Я просила о свидании. Каждый день. Это стало ритуалом — единственным, что держало меня на плаву.
— Воронов Александр Дмитриевич. Мой муж. Он должен был записаться.
— Никто не записывался.
— Проверьте ещё раз. Пожалуйста.
— Не записывался. Следующая.
Седьмой день. Восьмой.
Я написала второе письмо. Третье. Пятое. Десятое.
Ответа не было.
Может, не доходят? Может, теряются на почте? Может, он не получил, не знает, ищет меня, сходит с ума?
Ночами я представляла: он звонит по всем больницам, моргам, отделениям полиции. Он нанимает детективов. Он поднимает все свои связи. Он не спит, не ест, не живёт — потому что меня нет рядом.
Он любит меня. Он не может просто... исчезнуть.
Или может?
Нет. Не думать об этом. Не сметь.
Детдомовские не верят в сказки. Но я поверила. Один раз. Ему.
Он не может меня предать.
Не может.
Двадцатый день.
Сокамерницы перестали смотреть на меня как на чужую. Женщина с татуировкой — её звали Марго, она сидела за убийство сожителя, который бил её пятнадцать лет — иногда делилась едой.
— Ешь, — говорила она. — Ребёнку надо.
Я ела. Через силу, давясь, — но ела. Ради Алёши.
— Муж не приходит? — спросила она однажды.
— Пока нет.
— Сколько ждёшь?
— Двадцать дней.
Она хмыкнула. Прикурила сигарету — здесь это была валюта, за сигареты можно было купить что угодно.
— Мой тоже не пришёл. Никто не пришёл. За пятнадцать лет — ни одного свидания.
— У меня по-другому.
— У всех по-другому, куколка. Пока не станет одинаково.

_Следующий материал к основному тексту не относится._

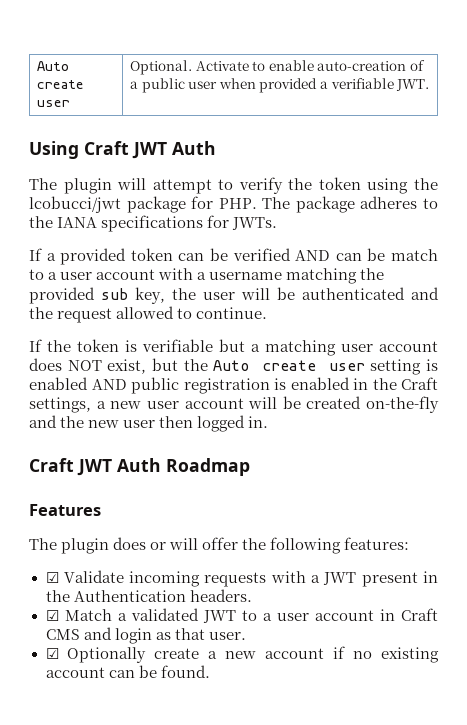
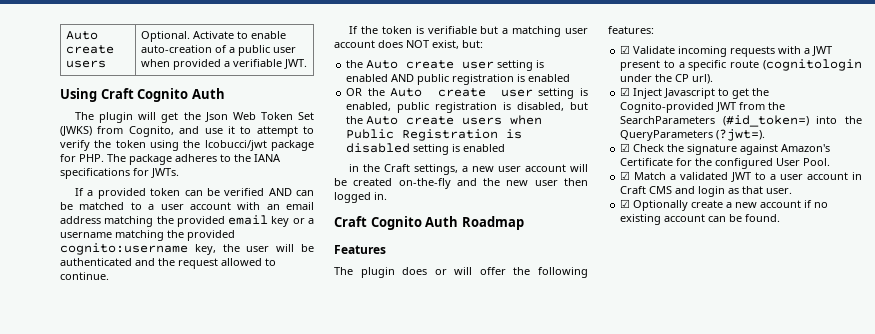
[36,61,69,71] [36,80,84,89] [36,100,70,107] Auto create user -> [65,31,98,40] [65,45,114,54] [65,60,106,68] Auto create users
[132,142,167,159] JWT -> [137,88,189,102] Cognito
(147, 184) none -> [161,112,314,123] [60,126,252,137] get the Json Web Token Set (JWKS) from Cognito, and use it to
[391,249,439,261] match -> [79,202,125,210] matched
(194, 274) none -> [266,202,314,210] [60,215,305,227] an email address matching the provided email key or
[101,288,128,300] sub -> [60,243,188,255] cognito:username
[152,358,179,371] but -> [462,40,483,48] but: //
(350, 383) none -> [346,88,588,99] [346,102,588,113] [346,115,543,125] [346,129,523,141] [346,143,506,155] // OR the Auto create user setting is enabled, public registration is disabled, but the Auto create users when Public Registration is disabled setting is enabled //
[77,459,112,476] JWT -> [370,216,422,230] Cognito
[423,571,438,583] [45,589,252,602] in the Authentication headers. -> [663,59,862,71] [620,74,714,84] [620,87,770,99] [620,102,786,113] [620,115,862,127] [620,129,766,141] [620,143,831,155] [620,158,831,169] to a specific route (cognitologin under the CP url). // ☑ Inject Javascript to get the Cognito-provided JWT from the SearchParameters (#id_token=) into the QueryParameters (?jwt=). // ☑ Check the signature against Amazon's Certificate for the configured User Pool.

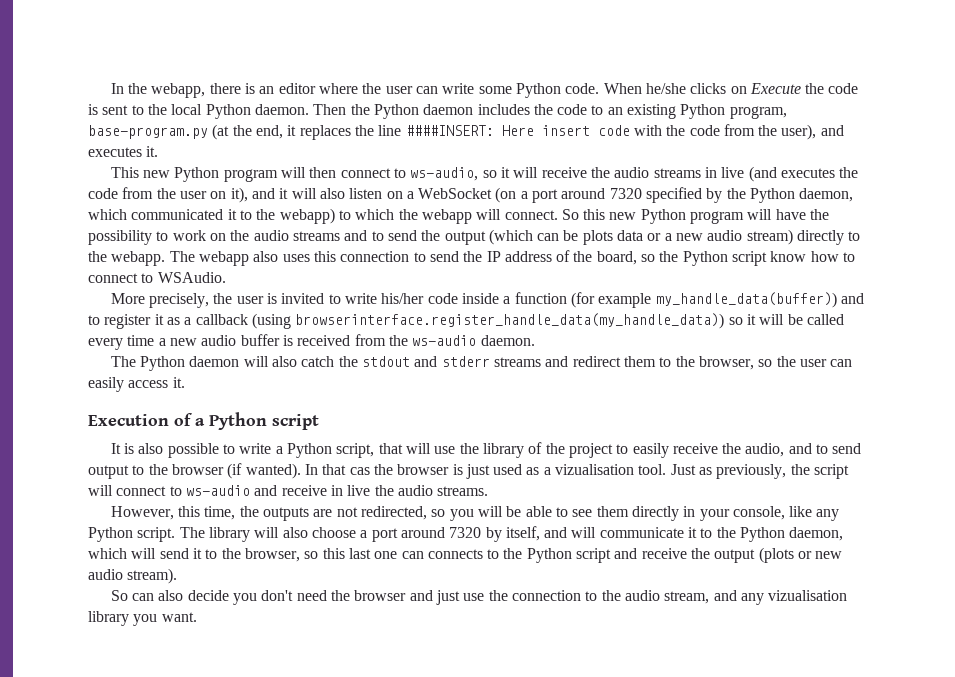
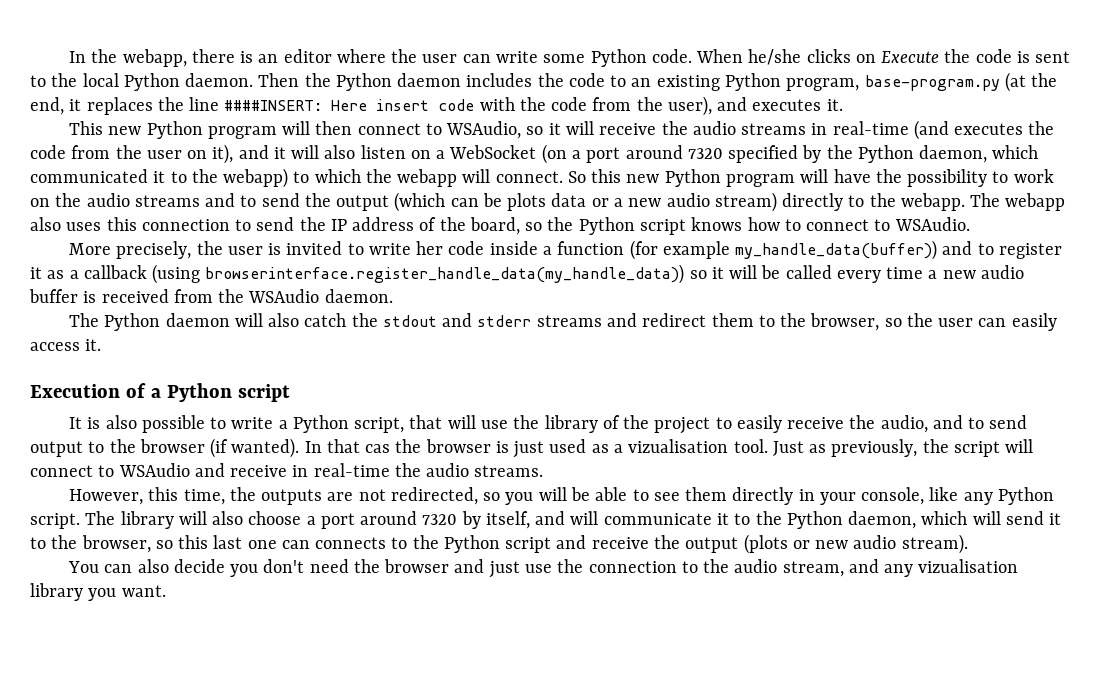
[410,167,479,181] ws-audio, -> [446,121,522,139] WSAudio,
[721,167,745,178] live -> [832,121,909,135] real-time
[770,251,807,262] know -> [691,217,743,231] knows
[381,293,425,304] his/her -> [416,241,444,255] her
[412,335,477,346] ws-audio -> [248,289,320,303] WSAudio
[185,485,250,496] ws-audio -> [118,463,190,477] WSAudio
[347,485,371,496] live -> [313,463,390,477] real-time
[110,590,128,601] So -> [68,561,100,573] You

Я отвернулась к стене. Не хотела слушать. Не хотела верить.
У меня по-другому. Саша — не такой. Саша любит меня.
Любит же?
Сорок третий день.
Сорок три письма. Ни одного ответа. Ни одного свидания. Ни одного знака, что он вообще существует.
Я похудела так, что рёбра торчали сквозь кожу. Щёки ввалились. Волосы лезли клоками — от стресса, от еды, от воды, которая воняла ржавчиной. Только живот рос — упрямо, вопреки всему. Алёша жил, толкался, напоминал: мама, я здесь. Мама, держись.